Opinion

Newton Emerson on the week that was: Stormont badly needs to hire a project manager

How many more fiascos will it take before they learn the lesson Kevin McCloud imparts in every episode of Grand Designs?

Newton Emerson

Newton Emerson

Newton Emerson writes a twice-weekly column for The Irish News and is a regular commentator on current affairs on radio and television.

The signage outside the new Royal maternity hospital in Belfast, which remains under construction
The new Royal maternity hospital in Belfast is almost a decade overdue

It is considered a scandal that the South West Acute Hospital in Enniskillen will cost the taxpayer three times more than the building is worth, thanks to the Private Finance Initiative.

But there is no daft New Labour debt mechanism to blame at the Royal Hospitals site in Belfast, where new maternity and children’s hospitals are running two and three times over-budget respectively. They are also a decade late – at least the South West Acute opened on time.

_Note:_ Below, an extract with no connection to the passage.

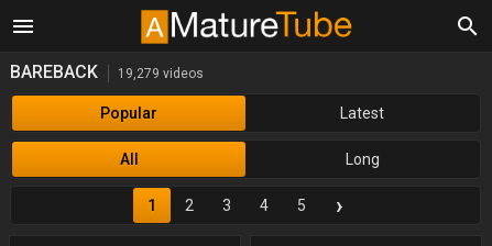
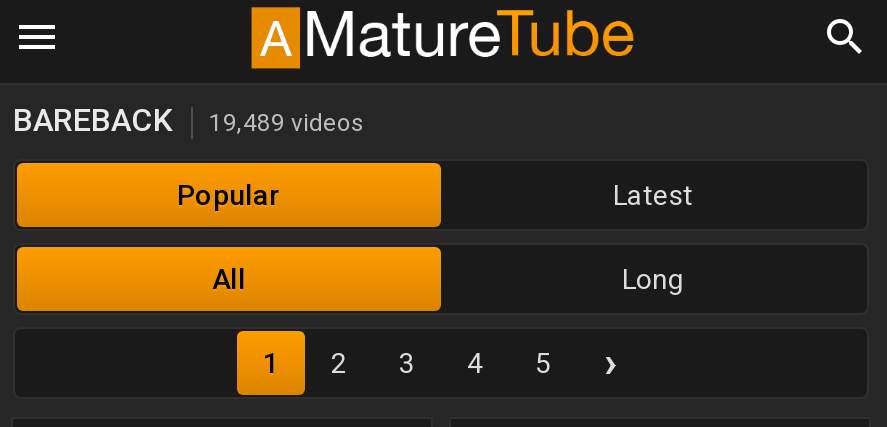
[10,62,204,82] BAREBACK 19,279 videos -> [13,101,365,139] BAREBACK 19,489 videos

The Belfast Trust has simply been overwhelmed by the complexity of both projects. Reports have overlooked further related problems.

The children’s hospital requires completion of the Royal’s new power station, which is also behind schedule.

The Royal Maternity Hospital in Belfast under construction
The Royal Maternity Hospital in Belfast under construction (Niall Carson/PA)

The delay with the maternity hospital has kept two floors of the nearby critical care centre empty since it opened in 2015, as a link bridge has to be built to it. The critical care centre was plagued with other issues during and after construction.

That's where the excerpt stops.